The European version of the album features the Gershwin tune "Fascinating Rhythm", unlike the American and French versions. A deluxe edition was released and came with a DVD including an 18-minute feature entitled "Telling Tales", a behind-the-scenes documentary about the making and promotion of the album.

In the Netherlands, an exclusive Dutch edition of the album was released. This edition came with a bonus CD which includes the two songs "All at Sea" and "Everlasting Love", performed live at BNN's That's Live.

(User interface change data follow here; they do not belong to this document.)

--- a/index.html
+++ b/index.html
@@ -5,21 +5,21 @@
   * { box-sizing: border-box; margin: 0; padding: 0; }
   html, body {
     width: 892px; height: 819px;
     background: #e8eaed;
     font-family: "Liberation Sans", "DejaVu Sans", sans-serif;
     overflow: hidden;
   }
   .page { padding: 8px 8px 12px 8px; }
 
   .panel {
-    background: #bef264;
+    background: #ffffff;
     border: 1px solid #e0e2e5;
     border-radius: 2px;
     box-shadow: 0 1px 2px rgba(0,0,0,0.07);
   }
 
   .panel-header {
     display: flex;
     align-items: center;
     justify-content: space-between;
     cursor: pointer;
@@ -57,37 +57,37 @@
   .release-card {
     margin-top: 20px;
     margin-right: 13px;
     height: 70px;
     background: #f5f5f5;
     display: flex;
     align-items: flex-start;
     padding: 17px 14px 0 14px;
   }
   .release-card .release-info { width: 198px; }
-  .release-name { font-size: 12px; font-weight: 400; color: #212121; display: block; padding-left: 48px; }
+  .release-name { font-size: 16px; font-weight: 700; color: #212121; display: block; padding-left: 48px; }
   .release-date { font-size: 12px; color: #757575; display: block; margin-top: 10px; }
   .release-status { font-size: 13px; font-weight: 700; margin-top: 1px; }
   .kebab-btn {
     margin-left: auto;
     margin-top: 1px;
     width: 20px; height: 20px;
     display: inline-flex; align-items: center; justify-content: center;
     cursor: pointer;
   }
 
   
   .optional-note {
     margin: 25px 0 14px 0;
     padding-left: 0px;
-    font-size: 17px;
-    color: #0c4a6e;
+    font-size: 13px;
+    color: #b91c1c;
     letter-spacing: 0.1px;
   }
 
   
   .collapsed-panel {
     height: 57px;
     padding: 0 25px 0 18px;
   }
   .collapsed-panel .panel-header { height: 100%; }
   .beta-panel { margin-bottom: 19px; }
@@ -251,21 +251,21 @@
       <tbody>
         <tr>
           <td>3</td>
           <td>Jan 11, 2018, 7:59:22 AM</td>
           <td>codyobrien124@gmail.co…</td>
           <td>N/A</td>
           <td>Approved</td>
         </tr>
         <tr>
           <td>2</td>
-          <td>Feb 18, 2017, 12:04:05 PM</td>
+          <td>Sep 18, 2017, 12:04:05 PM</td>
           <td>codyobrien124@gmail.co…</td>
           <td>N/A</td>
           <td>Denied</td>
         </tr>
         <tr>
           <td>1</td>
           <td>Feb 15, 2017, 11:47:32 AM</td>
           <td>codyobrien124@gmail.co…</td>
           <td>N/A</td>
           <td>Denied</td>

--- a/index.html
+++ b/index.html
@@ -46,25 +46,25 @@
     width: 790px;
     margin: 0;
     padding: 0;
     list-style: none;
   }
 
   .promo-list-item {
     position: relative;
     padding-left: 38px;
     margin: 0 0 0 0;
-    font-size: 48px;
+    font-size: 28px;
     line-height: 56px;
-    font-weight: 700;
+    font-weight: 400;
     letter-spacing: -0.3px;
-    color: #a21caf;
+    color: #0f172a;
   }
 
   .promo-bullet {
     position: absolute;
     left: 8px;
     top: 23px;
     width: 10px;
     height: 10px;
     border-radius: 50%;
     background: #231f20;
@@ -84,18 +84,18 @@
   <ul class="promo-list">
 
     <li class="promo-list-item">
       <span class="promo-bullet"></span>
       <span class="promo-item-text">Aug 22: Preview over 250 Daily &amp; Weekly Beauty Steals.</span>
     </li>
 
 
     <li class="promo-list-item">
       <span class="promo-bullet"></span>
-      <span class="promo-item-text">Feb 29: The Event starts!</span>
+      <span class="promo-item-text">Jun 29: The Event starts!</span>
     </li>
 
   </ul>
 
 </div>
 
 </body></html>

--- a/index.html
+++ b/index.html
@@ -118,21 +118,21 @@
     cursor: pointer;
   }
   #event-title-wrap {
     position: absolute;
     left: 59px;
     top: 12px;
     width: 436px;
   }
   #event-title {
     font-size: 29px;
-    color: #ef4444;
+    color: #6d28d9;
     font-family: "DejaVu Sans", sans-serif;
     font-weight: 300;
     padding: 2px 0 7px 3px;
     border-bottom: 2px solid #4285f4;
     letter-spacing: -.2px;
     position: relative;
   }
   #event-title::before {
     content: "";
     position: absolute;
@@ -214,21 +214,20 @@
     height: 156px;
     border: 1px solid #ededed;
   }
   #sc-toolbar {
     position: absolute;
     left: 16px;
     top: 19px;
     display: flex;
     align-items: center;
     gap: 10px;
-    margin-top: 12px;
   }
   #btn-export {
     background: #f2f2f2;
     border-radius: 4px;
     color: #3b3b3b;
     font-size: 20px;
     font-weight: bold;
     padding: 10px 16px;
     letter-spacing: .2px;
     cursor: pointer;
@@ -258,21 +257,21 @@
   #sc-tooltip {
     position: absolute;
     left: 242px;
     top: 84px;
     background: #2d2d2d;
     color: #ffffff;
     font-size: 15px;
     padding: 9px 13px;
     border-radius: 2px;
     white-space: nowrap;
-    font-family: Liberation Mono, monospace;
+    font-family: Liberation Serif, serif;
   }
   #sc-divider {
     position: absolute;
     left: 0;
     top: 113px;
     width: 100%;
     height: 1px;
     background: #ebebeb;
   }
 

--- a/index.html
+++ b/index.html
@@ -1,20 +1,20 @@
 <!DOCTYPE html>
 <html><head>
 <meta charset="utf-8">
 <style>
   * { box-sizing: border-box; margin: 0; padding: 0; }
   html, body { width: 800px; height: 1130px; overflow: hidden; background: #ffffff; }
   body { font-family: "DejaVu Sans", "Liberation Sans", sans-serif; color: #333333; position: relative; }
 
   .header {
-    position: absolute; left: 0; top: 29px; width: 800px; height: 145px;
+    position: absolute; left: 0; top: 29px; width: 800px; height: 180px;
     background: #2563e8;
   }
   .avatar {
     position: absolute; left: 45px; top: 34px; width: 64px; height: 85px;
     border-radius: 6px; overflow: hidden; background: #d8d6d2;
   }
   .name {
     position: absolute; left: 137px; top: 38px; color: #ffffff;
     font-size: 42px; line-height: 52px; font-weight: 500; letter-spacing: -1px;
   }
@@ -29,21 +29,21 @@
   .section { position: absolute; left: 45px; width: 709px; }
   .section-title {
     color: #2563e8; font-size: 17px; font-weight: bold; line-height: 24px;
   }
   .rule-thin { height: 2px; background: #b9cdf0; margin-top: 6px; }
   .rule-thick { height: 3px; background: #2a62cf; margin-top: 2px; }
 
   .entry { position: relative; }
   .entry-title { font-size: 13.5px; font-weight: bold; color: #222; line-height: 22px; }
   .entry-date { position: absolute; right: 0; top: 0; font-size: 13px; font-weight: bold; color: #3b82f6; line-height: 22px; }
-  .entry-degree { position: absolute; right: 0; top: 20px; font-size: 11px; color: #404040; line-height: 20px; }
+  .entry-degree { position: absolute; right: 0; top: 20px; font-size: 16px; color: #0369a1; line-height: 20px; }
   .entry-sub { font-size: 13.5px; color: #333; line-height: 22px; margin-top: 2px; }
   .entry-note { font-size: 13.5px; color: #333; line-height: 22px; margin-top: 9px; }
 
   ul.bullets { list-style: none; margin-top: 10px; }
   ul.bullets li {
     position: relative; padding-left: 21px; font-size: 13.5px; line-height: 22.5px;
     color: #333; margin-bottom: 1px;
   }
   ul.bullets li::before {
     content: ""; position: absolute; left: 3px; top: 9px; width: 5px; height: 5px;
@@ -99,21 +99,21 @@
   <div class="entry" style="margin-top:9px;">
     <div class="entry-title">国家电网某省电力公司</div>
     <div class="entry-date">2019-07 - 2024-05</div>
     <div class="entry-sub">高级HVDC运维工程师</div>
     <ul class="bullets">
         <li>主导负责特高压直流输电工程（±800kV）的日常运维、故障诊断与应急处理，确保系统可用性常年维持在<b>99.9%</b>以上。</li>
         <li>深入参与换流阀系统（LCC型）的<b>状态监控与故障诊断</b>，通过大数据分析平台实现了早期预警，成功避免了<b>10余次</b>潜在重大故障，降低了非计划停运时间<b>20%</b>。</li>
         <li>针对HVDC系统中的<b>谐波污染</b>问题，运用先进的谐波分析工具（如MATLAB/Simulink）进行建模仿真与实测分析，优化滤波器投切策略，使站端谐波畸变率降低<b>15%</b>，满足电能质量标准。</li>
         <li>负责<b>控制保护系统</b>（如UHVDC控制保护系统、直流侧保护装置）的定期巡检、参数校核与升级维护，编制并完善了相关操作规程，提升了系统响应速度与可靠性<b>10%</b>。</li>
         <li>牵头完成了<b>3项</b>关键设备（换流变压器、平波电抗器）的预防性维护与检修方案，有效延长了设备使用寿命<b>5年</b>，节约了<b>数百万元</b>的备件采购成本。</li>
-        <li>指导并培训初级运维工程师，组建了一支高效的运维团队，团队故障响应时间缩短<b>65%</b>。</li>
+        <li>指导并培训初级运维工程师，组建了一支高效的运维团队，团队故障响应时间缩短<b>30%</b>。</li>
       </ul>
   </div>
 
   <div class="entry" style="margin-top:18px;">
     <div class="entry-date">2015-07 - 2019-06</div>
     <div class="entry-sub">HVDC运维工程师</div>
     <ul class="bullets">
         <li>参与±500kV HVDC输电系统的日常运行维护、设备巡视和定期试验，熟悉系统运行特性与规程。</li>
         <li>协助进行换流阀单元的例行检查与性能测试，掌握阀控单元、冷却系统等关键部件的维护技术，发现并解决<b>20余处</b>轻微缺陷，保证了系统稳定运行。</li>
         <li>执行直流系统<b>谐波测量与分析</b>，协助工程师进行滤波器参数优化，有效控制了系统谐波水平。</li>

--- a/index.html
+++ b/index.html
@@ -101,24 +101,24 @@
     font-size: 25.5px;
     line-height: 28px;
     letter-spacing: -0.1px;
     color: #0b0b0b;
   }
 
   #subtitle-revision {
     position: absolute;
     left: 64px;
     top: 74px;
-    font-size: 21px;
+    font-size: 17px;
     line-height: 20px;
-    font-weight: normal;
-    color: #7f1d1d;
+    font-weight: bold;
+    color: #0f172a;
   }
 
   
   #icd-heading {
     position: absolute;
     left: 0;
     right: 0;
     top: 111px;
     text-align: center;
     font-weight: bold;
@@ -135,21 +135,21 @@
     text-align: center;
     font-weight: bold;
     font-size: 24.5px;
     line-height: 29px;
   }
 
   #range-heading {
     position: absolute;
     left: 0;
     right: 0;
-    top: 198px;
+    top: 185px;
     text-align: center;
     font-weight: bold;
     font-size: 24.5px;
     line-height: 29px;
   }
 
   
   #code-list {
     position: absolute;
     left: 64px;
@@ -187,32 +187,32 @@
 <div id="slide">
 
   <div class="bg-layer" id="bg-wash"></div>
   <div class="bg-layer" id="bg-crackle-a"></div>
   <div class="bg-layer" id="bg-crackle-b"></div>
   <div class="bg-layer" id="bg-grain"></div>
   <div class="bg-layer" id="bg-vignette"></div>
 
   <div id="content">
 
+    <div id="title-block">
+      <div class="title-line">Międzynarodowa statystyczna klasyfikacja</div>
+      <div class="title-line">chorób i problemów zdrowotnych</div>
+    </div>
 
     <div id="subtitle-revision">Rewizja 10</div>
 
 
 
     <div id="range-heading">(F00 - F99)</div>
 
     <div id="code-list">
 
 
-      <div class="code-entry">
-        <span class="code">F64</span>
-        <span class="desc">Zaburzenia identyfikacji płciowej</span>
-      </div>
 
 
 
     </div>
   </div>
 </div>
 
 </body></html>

Cullum has toured extensively around the world in support of the album.

==Track listing==

| No. | Title | Writer(s) | Length |
|---|---|---|---|
| 1. | "Get Your Way" | Allen Toussaint, Jamie Cullum, Dan Nakamura | 4:01 |
| 2. | "London Skies" | J. Cullum, Guy Chambers | 3:43 |
| 3. | "Photograph" | J. Cullum | 5:47 |
| 4. | "I Only Have Eyes for You" | Al Dubin, Harry Warren | 3:58 |
| 5. | "Nothing I Do" | J. Cullum | 5:03 |
| 6. | "Mind Trick" | J. Cullum, Ben Cullum | 4:05 |
| 7. | "21st Century Kid" | J. Cullum | 4:00 |
| 8. | "I'm Glad There Is You" | Jimmy Dorsey, Paul Mertz | 4:09 |
| 9. | "Oh God" | J. Cullum, Guy Chambers | 3:38 |
| 10. | "Catch the Sun" | Jimi Goodwin, Jez Williams, Andy Williams | 3:46 |
| 11. | "7 Days to Change Your Life" | J. Cullum | 5:37 |
| 12. | "Our Day Will Come" | Mort Garson, Bob Hilliard | 3:55 |
| 13. | "Back to the Ground" | J. Cullum, Ed Harcourt | 4:37 |
| 14. | "Fascinating Rhythm" (UK release only) | George Gershwin, Ira Gershwin | 4:49 |
| 15. | "My Yard" | J. Cullum, B. Cullum, Teron Beal | 4:09 |

==Charts==

===Weekly charts===

| Chart (2005) | Peak position |
|---|---|
| Australian Albums (ARIA) | 26 |
| Austrian Albums (Ö3 Austria) | 22 |
| Belgian Albums (Ultratop Flanders) | 9 |
| Belgian Albums (Ultratop Wallonia) | 26 |
| Danish Albums (Hitlisten) | 11 |
| Dutch Albums (Album Top 100) | 3 |
| Finnish Albums (Suomen virallinen lista) | 10 |
| French Albums (SNEP) | 39 |
| German Albums (Offizielle Top 100) | 30 |
| Italian Albums (FIMI) | 39 |
| Norwegian Albums (VG-lista) | 26 |
| Portuguese Albums (AFP) | 16 |
| Scottish Albums (OCC) | 10 |
| Spanish Albums (PROMUSICAE) | 16 |
| Swedish Albums (Sverigetopplistan) | 21 |
| Swiss Albums (Schweizer Hitparade) | 14 |
| UK Albums (OCC) | 4 |
| UK Jazz & Blues Albums (OCC) | 1 |
| US Billboard 200 | 49 |
| US Top Jazz Albums (Billboard) | 1 |

===Year-end charts===

| Chart (2005) | Position |
|---|---|
| Belgian Albums (Ultratop Flanders) | 70 |
| Dutch Albums (Album Top 100) | 25 |
| UK Albums (OCC) | 111 |

==Certifications and sales==

| Region | Certification | Certified units/sales |
| Belgium (BRMA) | Gold | 25,000^{*} |
| Denmark (IFPI Danmark) | Gold | 20,000^{^} |
| Germany (BVMI) | Gold | 100,000^{‡} |
| Japan | — | 100,000 |
| Netherlands (NVPI) | Platinum | 80,000^{^} |
| United Kingdom (BPI) | Gold | 250,000 |
Summaries
| Worldwide | — | 1,250,000 |
^{*} Sales figures based on certification alone. ^{^} Shipments figures based on certification alone. ^{‡} Sales+streaming figures based on certification alone.